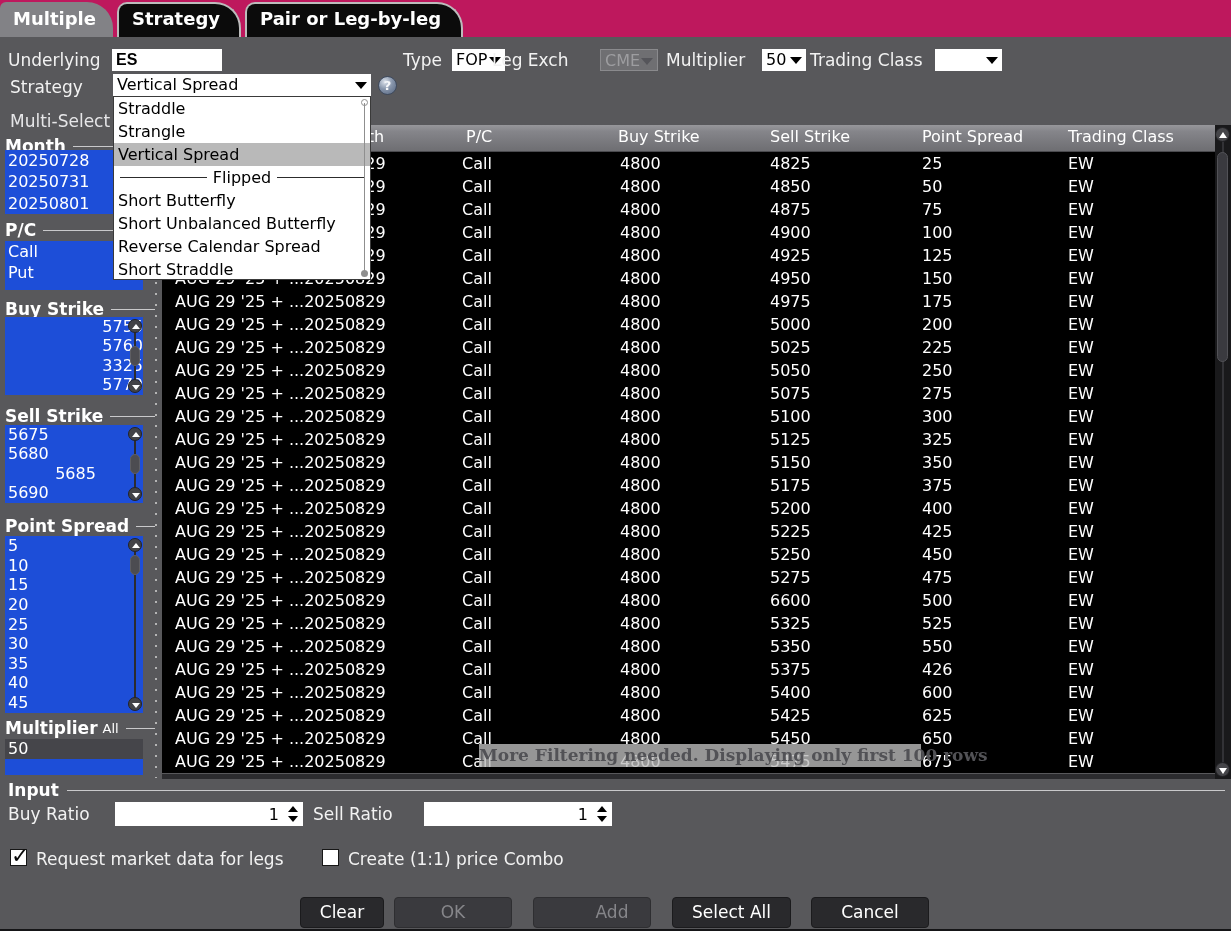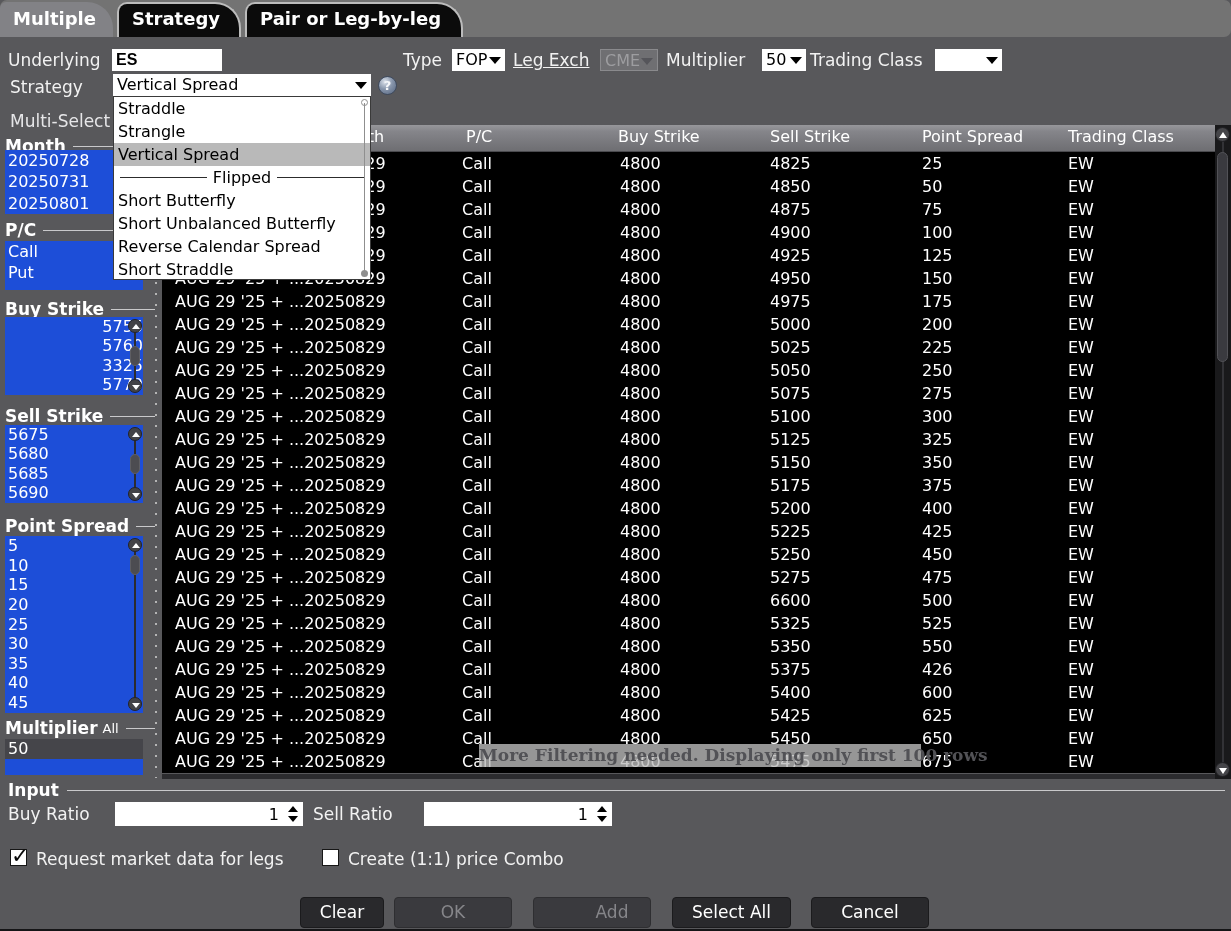--- a/index.html
+++ b/index.html
@@ -2,21 +2,21 @@
 <html><head>
 <meta charset="utf-8">
 <style>
   * { margin:0; padding:0; box-sizing:border-box; }
   body { background:#333; }
   #app {
     position:relative; width:1231px; height:931px; background:#58585b;
     overflow:hidden; font-family:"DejaVu Sans","Liberation Sans",sans-serif; color:#f2f2f2;
   }
   
-  .tabbar { position:absolute; left:0; top:0; width:100%; height:37px; background:#737373;border-radius:7px; }
+  .tabbar { position:absolute; left:0; top:0; width:100%; height:37px; background:#be185d; }
   .tab { position:absolute; top:2px; height:35px; color:#fff; font-weight:bold; font-size:18px;
          padding:6px 14px 0 13px; white-space:nowrap; cursor:default; }
   #tab-multiple { left:0; width:113px; background:#828286; border-radius:6px 26px 0 0; }
   #tab-strategy { left:117px; width:124px; background:#0b0b0b; border:2px solid #bcbcbc;
                   border-bottom:none; border-radius:10px 26px 0 0; padding-top:4px; }
   #tab-pair { left:245px; width:218px; background:#0b0b0b; border:2px solid #bcbcbc;
               border-bottom:none; border-radius:10px 26px 0 0; padding-top:4px; }
   
   .lbl { position:absolute; font-size:17px; color:#f2f2f2; white-space:nowrap; }
   .field { position:absolute; background:#fff; color:#000; font-size:16px; height:22px;
@@ -132,21 +132,21 @@
     <div class="tab" id="tab-strategy">Strategy</div>
     <div class="tab" id="tab-pair">Pair or Leg-by-leg</div>
   </div>
 
   <span class="lbl" style="left:8px; top:50px;">Underlying</span>
   <input class="field" style="left: 112px; top: 49px; width: 110px; font-weight: 600; border: none; outline: none;" value="ES">
   <span class="lbl" style="left:403px; top:50px;">Type</span>
   <div class="selectbox" style="left:452px; top:49px; width:53px;">
     <span>FOP</span><span class="arrow"></span>
   </div>
-  <span class="lbl" style="left:513px; top:50px;text-decoration:underline;">Leg Exch</span>
+  <span class="lbl" style="left:492px; top:50px;">Leg Exch</span>
   <div class="selectbox disabled" style="left:600px; top:49px; width:58px;">
     <span>CME</span><span class="arrow"></span>
   </div>
   <span class="lbl" style="left:666px; top:50px;">Multiplier</span>
   <div class="selectbox" style="left:762px; top:49px; width:44px;">
     <span>50</span><span class="arrow"></span>
   </div>
   <span class="lbl" style="left:810px; top:50px;">Trading Class</span>
   <div class="selectbox" style="left:935px; top:49px; width:67px;">
     <span></span><span class="arrow"></span>
@@ -460,21 +460,21 @@
       <div class="dn"></div>
   </div>
 
   <div class="sec-head" style="top:406px;">
       <span>Sell Strike</span>
     </div>
   <div class="listbox" style="top:425px; height:78px;">
 
   <div class="li" style="height:19.4px; line-height:19.4px;">5675</div>
       <div class="li" style="height:19.4px; line-height:19.4px;">5680</div>
-      <div class="li" style="height:19.4px; line-height:19.4px;">5685</div>
+      <div class="li" style="height:19.4px; line-height:19.4px;text-align:center;">5685</div>
       <div class="li" style="height:19.4px; line-height:19.4px;">5690</div>
     </div>
   <div class="sb" style="left:127px; top:427px; height:74px;">
     <div class="line"></div>
       <div class="up"></div>
     <div class="thumb" style="top:27px;"></div>
       <div class="dn"></div>
   </div>
 
   <div class="sec-head" style="top:516px;">

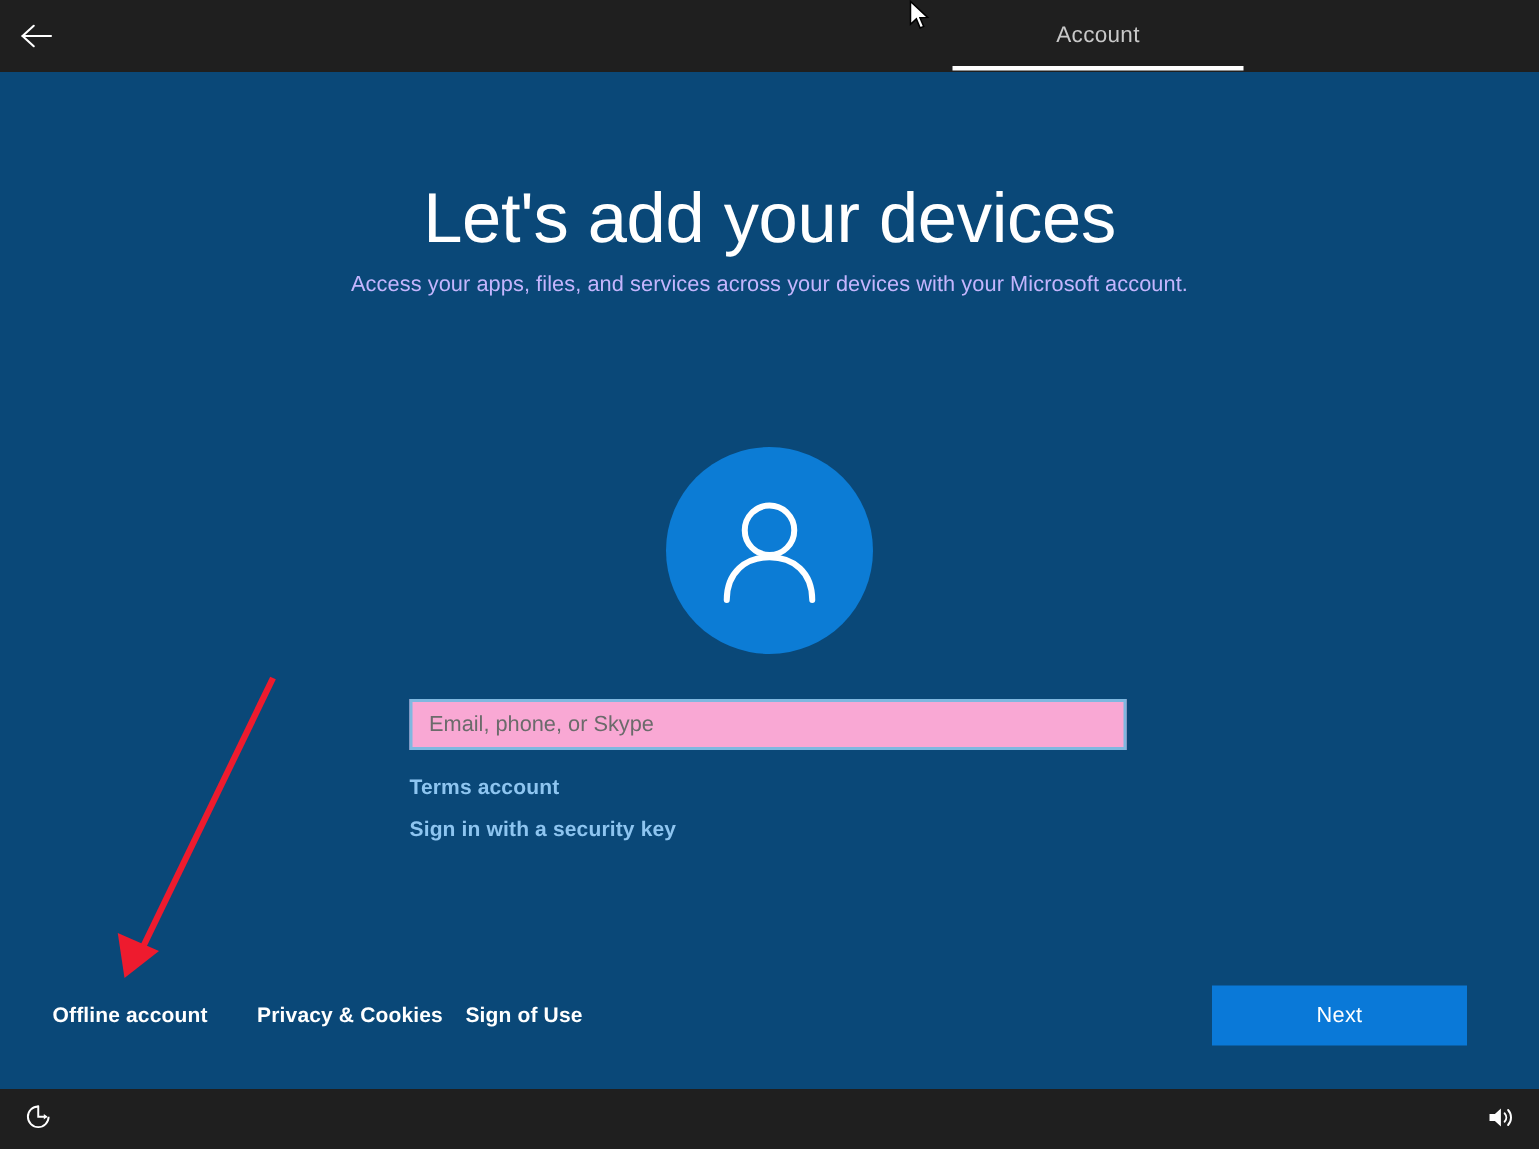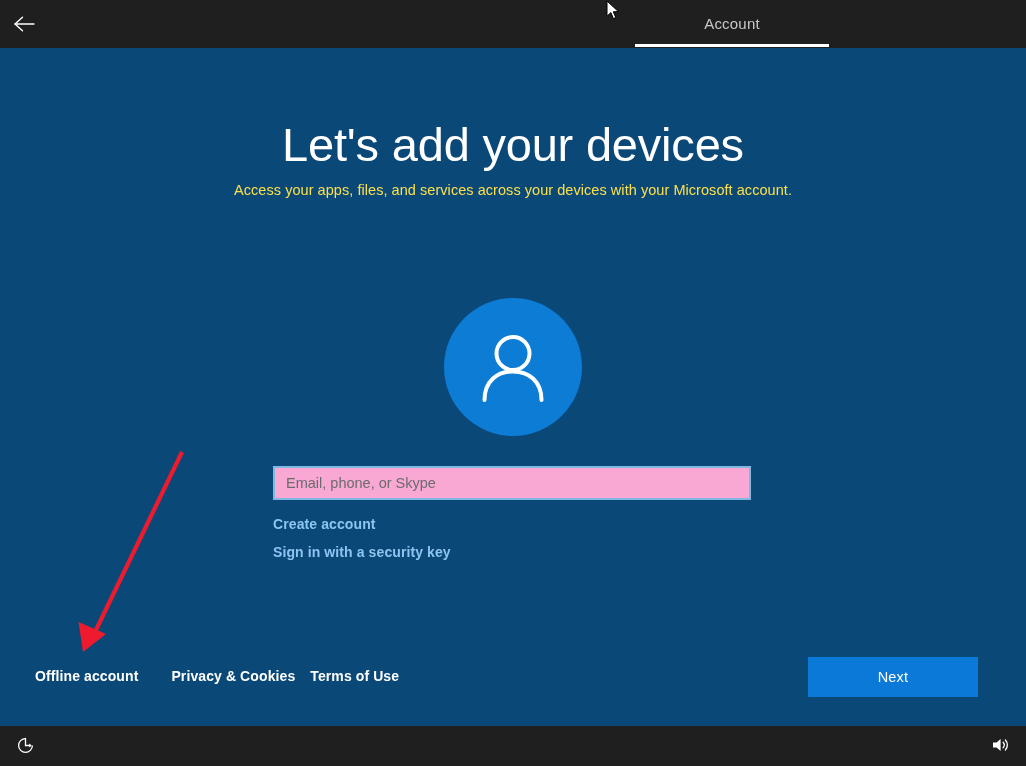--- a/index.html
+++ b/index.html
@@ -90,21 +90,21 @@
     letter-spacing: -0.2px;
     line-height: 1.05;
     white-space: nowrap;
   }
   #page-subtitle {
     position: absolute;
     left: 0;
     top: 134px;
     width: 1026px;
     text-align: center;
-    color: #fde047;
+    color: #c4b5fd;
     font-size: 14.5px;
     font-weight: 400;
     letter-spacing: 0.05px;
     white-space: nowrap;
   }
 
   
   #avatar {
     position: absolute;
     left: 444px;
@@ -273,28 +273,28 @@
           <circle cx="43" cy="29.5" r="16.5" fill="none" stroke="#ffffff" stroke-width="4"></circle>
           <path d="M14.5 76 C14.5 57.5 27 47.5 43 47.5 C59 47.5 71.5 57.5 71.5 76" fill="none" stroke="#ffffff" stroke-width="4" stroke-linecap="round"></path>
         </svg>
       </span>
     </div>
 
     <div id="account-input-wrap">
       <input id="account-input" type="text" placeholder="Email, phone, or Skype" value="" style="">
     </div>
 
-    <div class="form-link" id="link-create-account">Create account</div>
+    <div class="form-link" id="link-create-account">Terms account</div>
 
     <div class="form-link" id="link-security-key">Sign in with a security key</div>
 
     <div id="footer-links">
       <span class="footer-link" id="link-offline-account">Offline account</span>
       <span class="footer-link" id="link-privacy-cookies">Privacy &amp; Cookies</span>
-      <span class="footer-link" id="link-terms-of-use">Terms of Use</span>
+      <span class="footer-link" id="link-terms-of-use">Sign of Use</span>
     </div>
 
     <button id="next-button">Next</button>
   </div>
 
   <div id="taskbar">
     <div id="taskbar-accessibility">
       <span>
         <svg width="19" height="19" viewBox="0 0 19 19">
           <path d="M9.5 2.6 A6.9 6.9 0 1 0 16.4 9.5" fill="none" stroke="#ffffff" stroke-width="1.3"></path>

How to complete this task =
Across the whole listing above, find every line with the string "solid" and copy it.

Answer space =
   #tab-strategy { left:117px; width:124px; background:#0b0b0b; border:2px solid #bcbcbc;
   #tab-pair { left:245px; width:218px; background:#0b0b0b; border:2px solid #bcbcbc;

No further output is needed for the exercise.